*Work order*
Please find every line below that includes "gradient" and report how many there are. Nothing else is needed.

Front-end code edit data
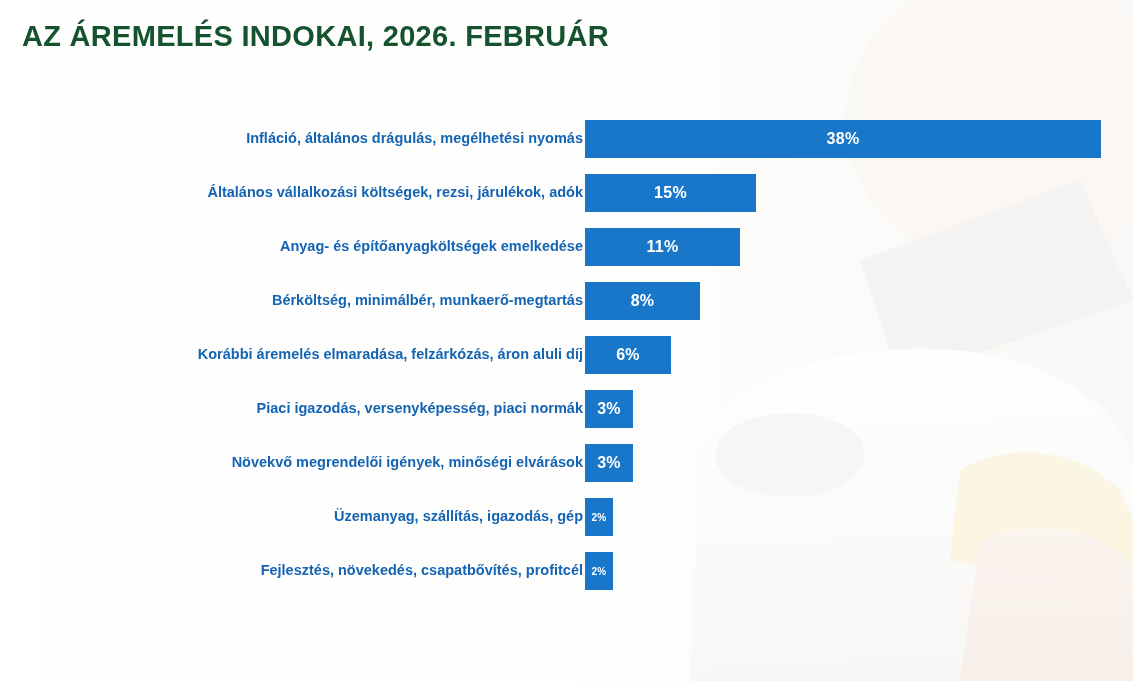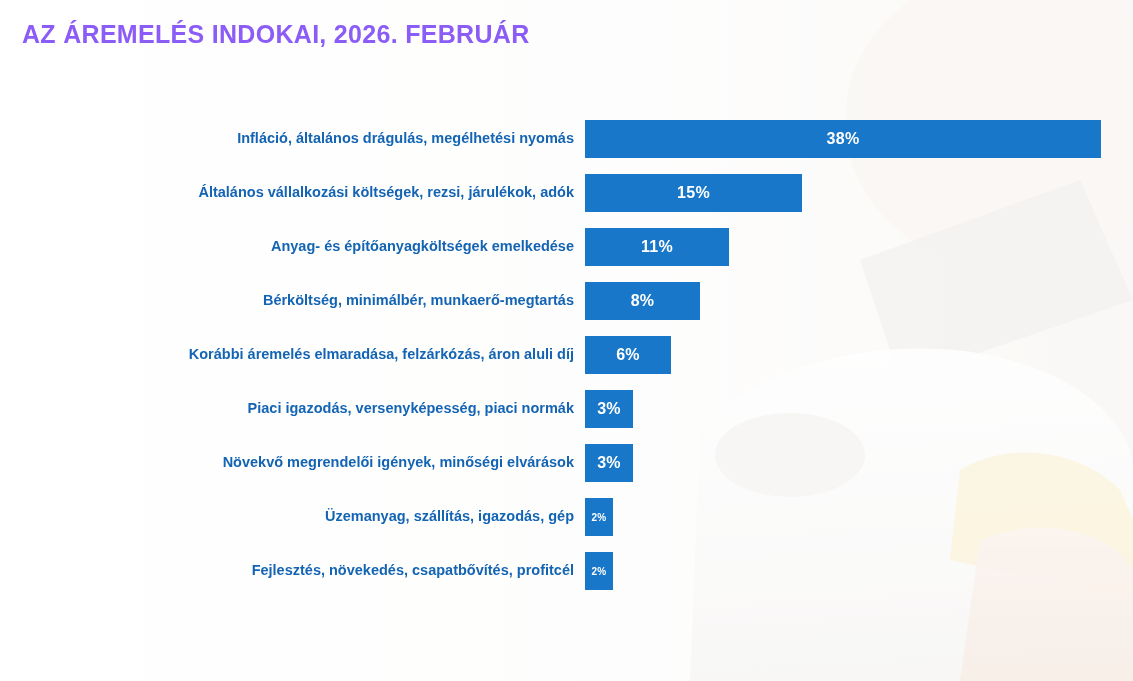--- a/index.html
+++ b/index.html
@@ -28,44 +28,44 @@
     position: relative;
     z-index: 2;
     width: 1133px;
     height: 681px;
   }
 
   #chart-title {
     position: absolute;
     left: 22px;
     top: 20px;
-    font-size: 25px;
+    font-size: 29px;
     font-weight: bold;
     letter-spacing: 0.3px;
-    color: #8b5cf6;
+    color: #14532d;
     white-space: nowrap;
   }
 
   #plot-area {
     position: absolute;
     left: 0;
     top: 112px;
     width: 1133px;
   }
 
   .bar-row {
     position: relative;
     display: flex;
     align-items: center;
     height: 54px;
   }
 
   .cat-label {
     width: 585px;
-    padding-right: 11px;
+    padding-right: 2px;
     box-sizing: border-box;
     text-align: right;
     font-size: 14.5px;
     font-weight: bold;
     color: #1464b4;
     line-height: 1.32;
   }
 
   .bar-wrap {
     position: relative;
@@ -135,30 +135,30 @@
       <div class="bar-wrap">
         <div class="bar" style="width:516px">
           <span class="bar-value">38%</span>
         </div>
       </div>
     </div>
 
     <div class="bar-row">
       <div class="cat-label">Általános vállalkozási költségek, rezsi, járulékok, adók</div>
       <div class="bar-wrap">
-        <div class="bar" style="width:217px">
+        <div class="bar" style="width:171px">
           <span class="bar-value">15%</span>
         </div>
       </div>
     </div>
 
     <div class="bar-row">
       <div class="cat-label">Anyag- és építőanyagköltségek emelkedése</div>
       <div class="bar-wrap">
-        <div class="bar" style="width:144px">
+        <div class="bar" style="width:155px">
           <span class="bar-value">11%</span>
         </div>
       </div>
     </div>
 
     <div class="bar-row">
       <div class="cat-label">Bérköltség, minimálbér, munkaerő-megtartás</div>
       <div class="bar-wrap">
         <div class="bar" style="width:115px">
           <span class="bar-value">8%</span>

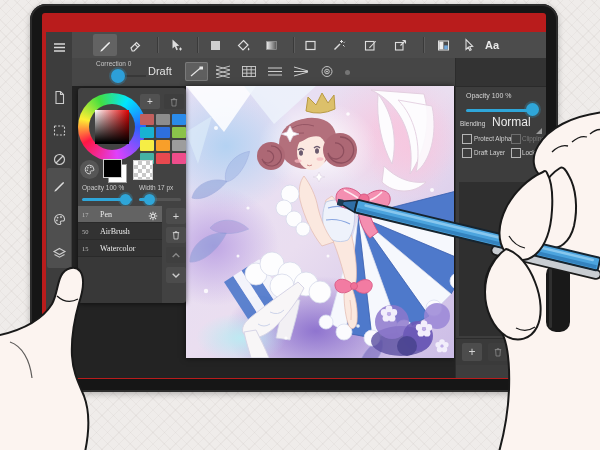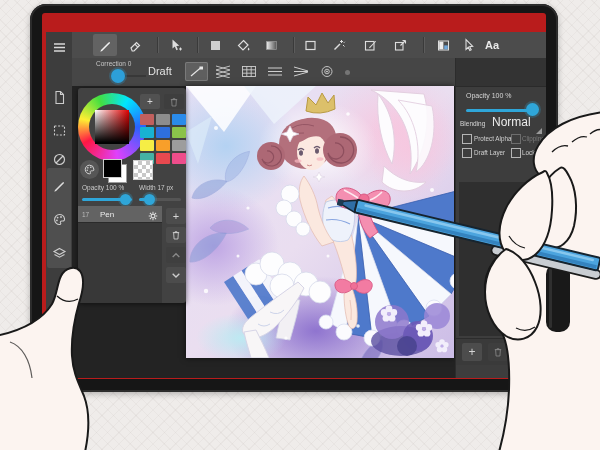--- a/index.html
+++ b/index.html
@@ -56,21 +56,21 @@
   .fg-back{position:absolute;left:5px;top:5px;width:17px;height:17px;background:#fff;border:1px solid #9c9c9c;}
   .fg-front{position:absolute;left:0;top:0;width:17px;height:17px;background:#000;border:1px solid #cfcfcf;}
   .bg-checker{position:absolute;left:55px;top:72px;width:18px;height:18px;background:#fff;border:1px solid #cfcfcf;
     background-image:linear-gradient(45deg,#c9c9c9 25%,transparent 25%,transparent 75%,#c9c9c9 75%),
                      linear-gradient(45deg,#c9c9c9 25%,transparent 25%,transparent 75%,#c9c9c9 75%);
     background-size:8px 8px;background-position:0 0,4px 4px;}
   .tiny-label{position:absolute;font-size:6.5px;color:#cbcbcb;white-space:nowrap;}
   .slider-track{position:absolute;height:3px;border-radius:2px;background:#555;}
   .slider-fill{position:absolute;height:3px;border-radius:2px;background:#2fa6d9;}
   .slider-knob{position:absolute;width:11px;height:11px;border-radius:50%;background:#2fa6d9;box-shadow:0 0 0 2px rgba(47,166,217,.25);}
-  .brush-list{position:absolute;left:0;top:118px;width:84px;height:97px;background:#383838;border-bottom-left-radius:3px;}
+  .brush-list{position:absolute;left:0;top:118px;width:84px;height:97px;background:#383838;border-bottom-left-radius:3px;font-family:Liberation Serif, serif;}
   .brush-row{position:relative;height:16px;background:#323232;border-bottom:1px solid #2a2a2a;}
   .brush-row.sel{background:#636363;}
   .brush-size{position:absolute;left:4px;top:5px;font-size:6.5px;color:#bdbdbd;}
   .brush-name{position:absolute;left:22px;top:4px;font-size:8px;color:#ececec;}
   .brush-gear{position:absolute;right:3px;top:2px;}
   .side-btn{position:absolute;left:88px;width:20px;height:16px;background:#4c4c4c;border-radius:2px;display:flex;align-items:center;justify-content:center;color:#d5d5d5;font-size:11px;line-height:11px;}
   .side-btn.dim{background:#3e3e3e;opacity:.6;}
   
   .rpanel{position:absolute;left:413px;top:45px;width:91px;height:320px;background:#3d3d3d;border-left:1px solid #2c2c2c;}
   .rpanel-strip{position:absolute;left:0;top:0;width:91px;height:28px;background:#333;border-bottom:1px solid #2a2a2a;}
@@ -577,20 +577,28 @@
         <span class="brush-name">Pen</span>
         <span class="brush-gear">
           <svg width="12" height="12" viewBox="0 0 14 14">
                 <g stroke="#e2e2e2" stroke-width="1.2" fill="none">
                   <circle cx="7" cy="7" r="2.2"></circle>
                   <path d="M7 2 v2 M7 10 v2 M2 7 h2 M10 7 h2 M3.4 3.4 l1.4 1.4 M9.2 9.2 l1.4 1.4 M10.6 3.4 L9.2 4.8 M4.8 9.2 L3.4 10.6"></path>
                 </g>
               </svg>
         </span>
       </div>
+      <div class="brush-row">
+        <span class="brush-size">50</span>
+        <span class="brush-name">AirBrush</span>
+      </div>
+      <div class="brush-row">
+        <span class="brush-size">15</span>
+        <span class="brush-name">Watercolor</span>
+      </div>
     </div>
     <div class="side-btn" style="top:120px">
       <span>+</span>
     </div>
     <div class="side-btn" style="top:139px">
       <svg width="12" height="12" viewBox="0 0 15 15">
             <g fill="none" stroke="#cccccc" stroke-width="1.1">
               <path d="M4.5 4.5 h6 l-.6 8 h-4.8 z"></path>
               <path d="M3.5 4.5 h8 M6.5 4.5 v-1.2 h2 v1.2"></path>
             </g>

*Task result*
2